Les voyages impliquent des processus simples mais lents; ils sont faits d'attente, de transit, de queues, de vérifications, de procédures, d'attente encore. Pendant ce temps, le voyageur niaise. Il lit le journal, pitonne sur son téléphone, fixe sans grand intérêt des écrans de télévision, se ronge les ongles, somnole. Le voyageur n'est qu'une marchandise qu'on transporte, il n'a qu'à subir et rester docile.
Un vol nolisé pour l'Europe. Il faut s'enregistrer 3 heures avant le départ donc partir de la maison bien d'avance, question d'avoir le temps de rouler jusqu'à l'aéroport, se garer, prendre la navette qui relie le stationnement à l'aérogare, s'enregistrer, passer les contrôles de sécurité. On patiente. A-t-on le choix? L'embarquement interminable, la préparation au décollage. Les presque huit heures de vol.
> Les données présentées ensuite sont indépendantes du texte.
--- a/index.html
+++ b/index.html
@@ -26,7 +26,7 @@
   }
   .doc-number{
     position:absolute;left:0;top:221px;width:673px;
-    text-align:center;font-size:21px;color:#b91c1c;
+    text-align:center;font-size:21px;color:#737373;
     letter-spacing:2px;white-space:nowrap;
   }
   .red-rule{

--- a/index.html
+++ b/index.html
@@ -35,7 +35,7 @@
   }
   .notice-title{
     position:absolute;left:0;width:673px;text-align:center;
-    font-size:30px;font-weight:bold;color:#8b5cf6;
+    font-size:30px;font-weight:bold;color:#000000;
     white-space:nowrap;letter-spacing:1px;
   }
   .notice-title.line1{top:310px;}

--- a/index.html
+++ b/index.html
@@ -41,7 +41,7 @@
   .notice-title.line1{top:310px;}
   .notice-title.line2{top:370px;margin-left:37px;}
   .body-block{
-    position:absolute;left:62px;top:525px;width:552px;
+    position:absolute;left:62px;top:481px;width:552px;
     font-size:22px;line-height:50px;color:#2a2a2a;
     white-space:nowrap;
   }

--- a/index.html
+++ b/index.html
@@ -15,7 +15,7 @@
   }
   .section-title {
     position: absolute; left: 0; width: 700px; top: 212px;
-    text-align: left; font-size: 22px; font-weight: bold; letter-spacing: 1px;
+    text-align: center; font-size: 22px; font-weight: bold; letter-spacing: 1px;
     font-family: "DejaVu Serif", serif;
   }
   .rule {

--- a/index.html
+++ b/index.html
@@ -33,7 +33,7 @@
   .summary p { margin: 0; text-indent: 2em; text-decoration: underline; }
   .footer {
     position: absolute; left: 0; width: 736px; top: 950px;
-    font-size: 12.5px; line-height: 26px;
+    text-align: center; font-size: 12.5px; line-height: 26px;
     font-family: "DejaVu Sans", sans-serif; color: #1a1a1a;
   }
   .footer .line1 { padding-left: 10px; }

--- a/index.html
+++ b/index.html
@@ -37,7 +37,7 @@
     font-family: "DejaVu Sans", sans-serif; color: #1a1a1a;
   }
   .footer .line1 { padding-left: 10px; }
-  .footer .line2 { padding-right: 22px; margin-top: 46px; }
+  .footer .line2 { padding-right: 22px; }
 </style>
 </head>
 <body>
Les vols avec escale, leur attente de plusieurs heures entre deux segments, ajoutent au supplice. Devoir s'occuper pendant 5 heures dans l'aéroport de Francfort, disons, après avoir déjà subi un vol transatlantique: comment survivre à ce genre de supplice? Le voyageur devient prisonnier, il fait son temps dans ce purgatoire pour âmes en peine, n'a plus l'énergie pour lire, écrire ou faire quoique ce soit de moindrement intellectuel, il git, inerte sur un fauteuil, le regard vide, son bagage à main à ses pieds, dans le troupeau de voyageurs parqués comme lui, épuisés, morts-vivants.
Après un long périple, de longues heures à poireauter, le voyageur arrivera finalement à destination. C'est à ce moment, et à ce moment seulement, que son voyage débute. L'attente terminée, le voilà qui reprend vie. Mais il faudra bien un jour qu'il rentre à la maison: le pauvre a déjà oublié mais il ne paie rien pour attendre.